**** STORED DATA ****

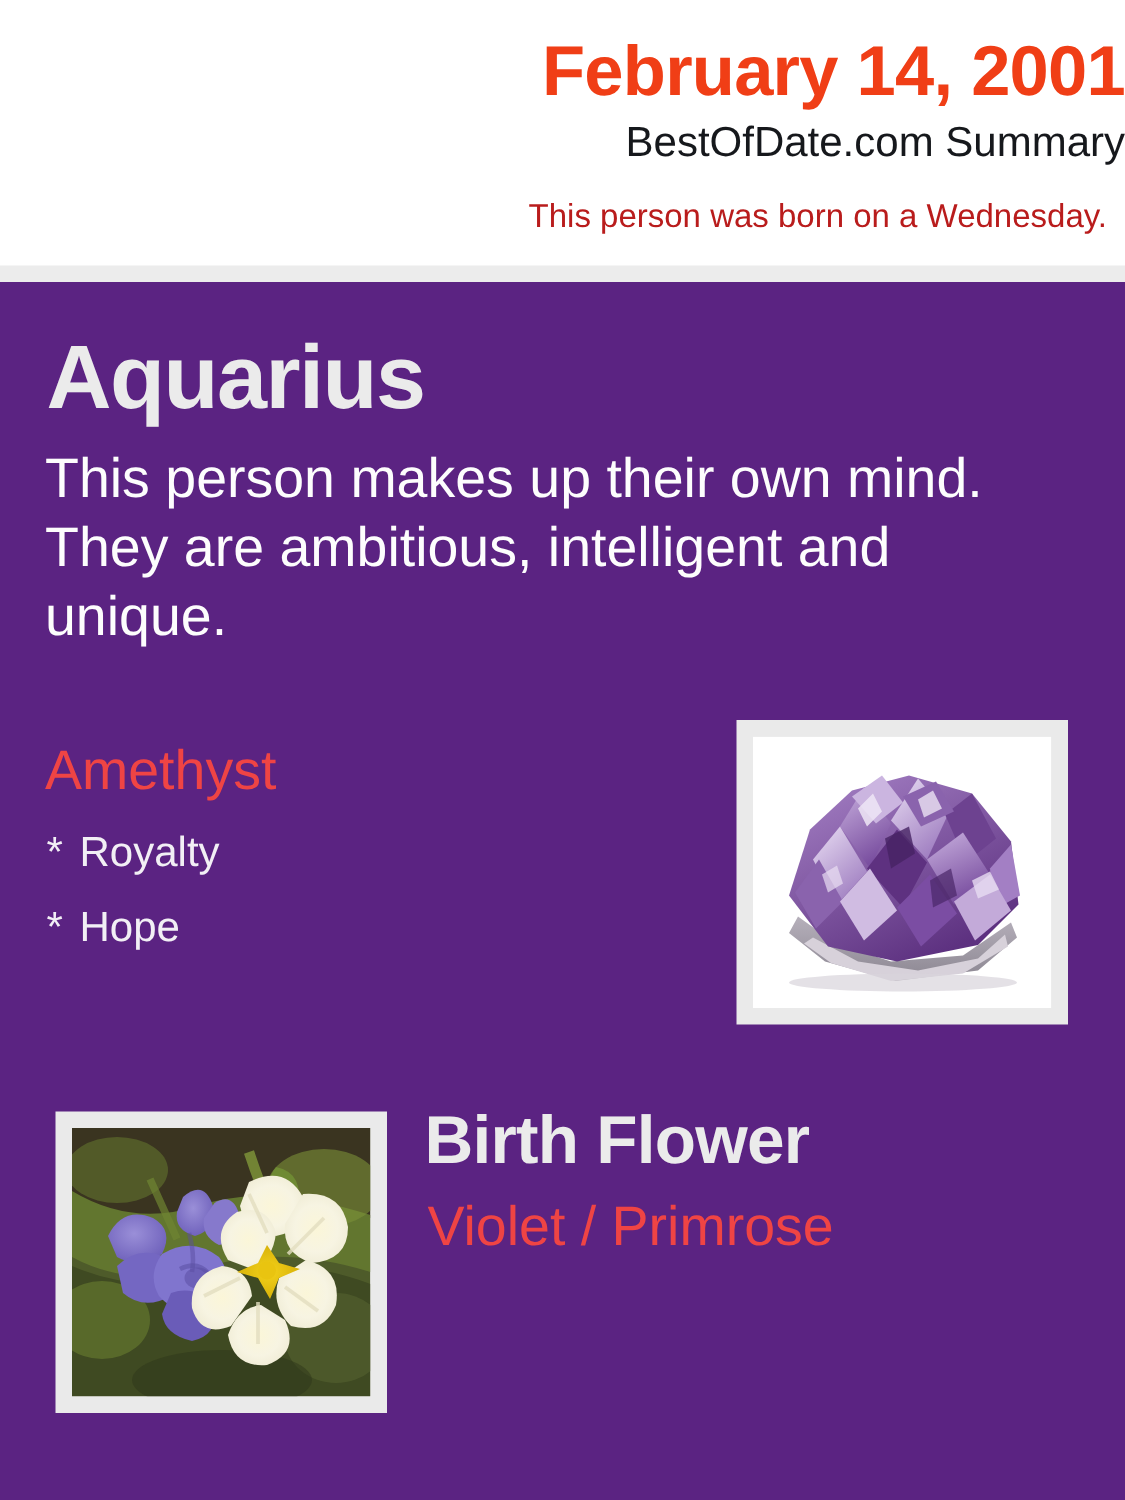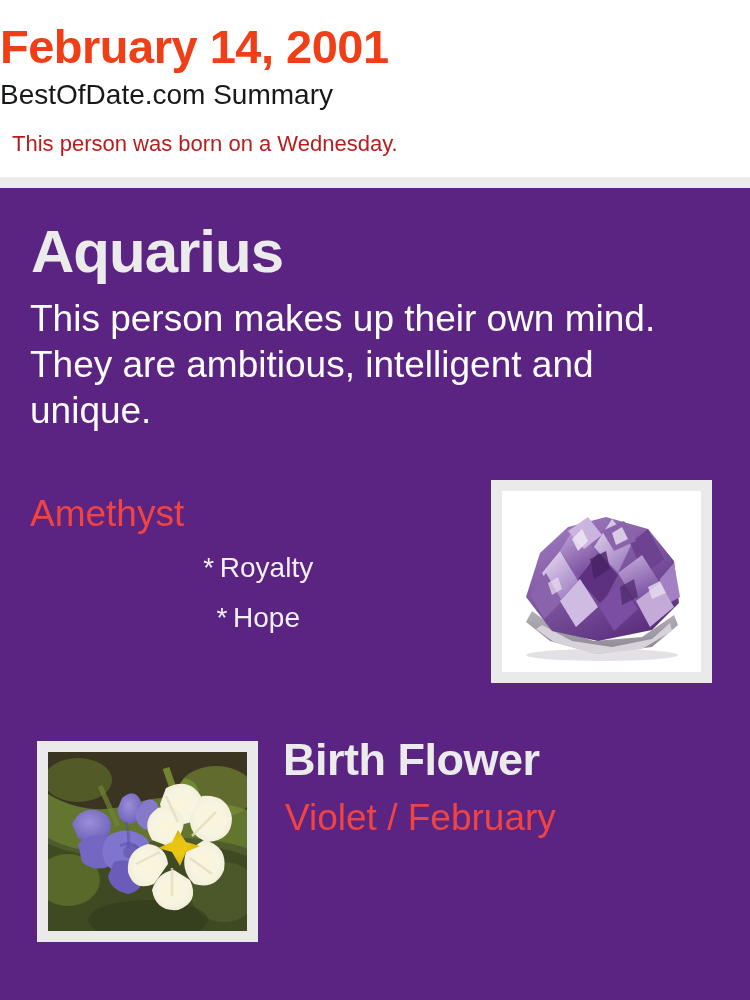--- a/index.html
+++ b/index.html
@@ -31,7 +31,7 @@
     width: 750px;
     height: 215px;
     background: #ffffff;
-    text-align: left;
+    text-align: right;
     box-sizing: border-box;
   }
   .header-date {

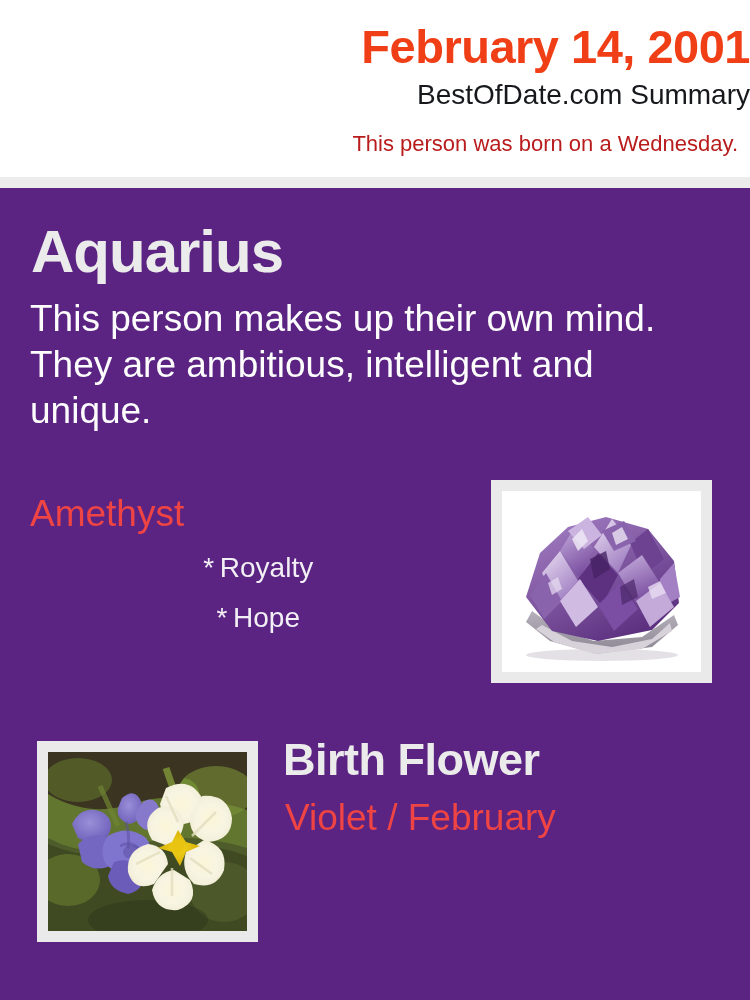--- a/index.html
+++ b/index.html
@@ -151,7 +151,7 @@
   .birthstone-block .section-heading { margin-left: 38px; padding-top: 0; }
   .birthstone-block .section-sub { margin-left: 30px; padding-top: 17px; }
   .birthstone-block .trait-list { margin-left: 31px; padding-top: 22px; }
-  .birthstone-block .trait-item { padding-bottom: 22px; text-align: center; }
+  .birthstone-block .trait-item { padding-bottom: 22px; }
 
   
   .flower-block {

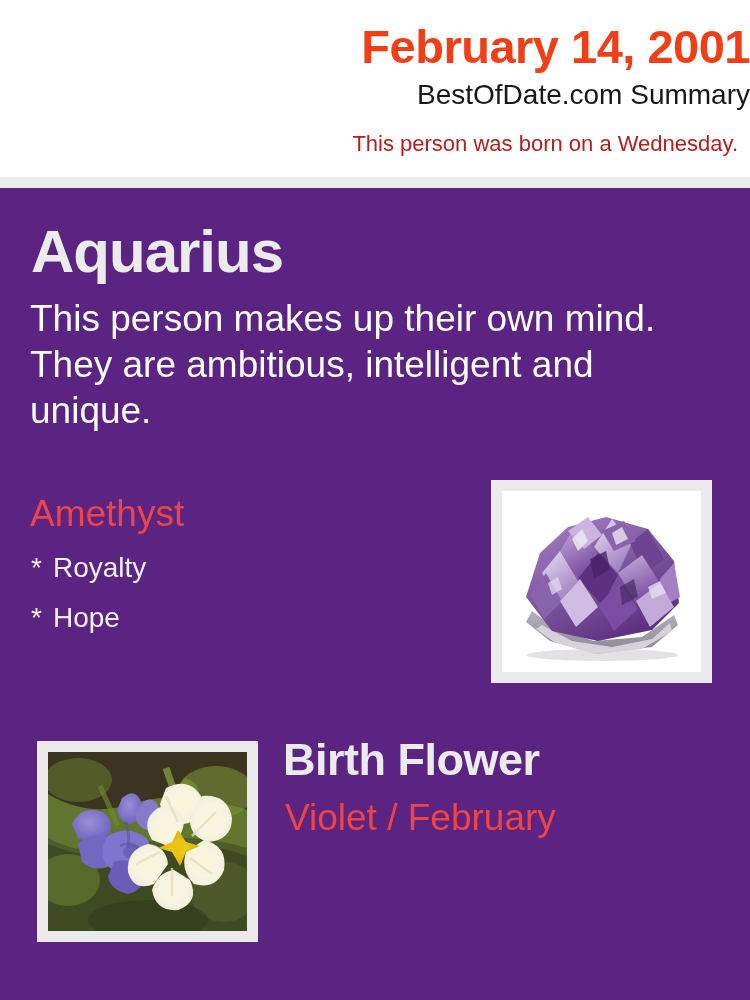--- a/index.html
+++ b/index.html
@@ -278,7 +278,7 @@
 
   <div class="flower-block">
     <h3 class="section-heading">Birth Flower</h3>
-    <div class="section-sub">Violet / February</div>
+    <div class="section-sub">Violet / Primrose</div>
   </div>
 
   <div class="photo-frame frame-flower">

****

* **INSTRUCTIONS TO FOLLOW**: Would you copy out every entry above word for word, without the pictures?

* **RESULT BELOW**:
--- a/index.html
+++ b/index.html
@@ -31,7 +31,7 @@
     width: 750px;
     height: 215px;
     background: #ffffff;
-    text-align: left;
+    text-align: right;
     box-sizing: border-box;
   }
   .header-date {

--- a/index.html
+++ b/index.html
@@ -151,7 +151,7 @@
   .birthstone-block .section-heading { margin-left: 38px; padding-top: 0; }
   .birthstone-block .section-sub { margin-left: 30px; padding-top: 17px; }
   .birthstone-block .trait-list { margin-left: 31px; padding-top: 22px; }
-  .birthstone-block .trait-item { padding-bottom: 22px; text-align: center; }
+  .birthstone-block .trait-item { padding-bottom: 22px; }
 
   
   .flower-block {

--- a/index.html
+++ b/index.html
@@ -278,7 +278,7 @@
 
   <div class="flower-block">
     <h3 class="section-heading">Birth Flower</h3>
-    <div class="section-sub">Violet / February</div>
+    <div class="section-sub">Violet / Primrose</div>
   </div>
 
   <div class="photo-frame frame-flower">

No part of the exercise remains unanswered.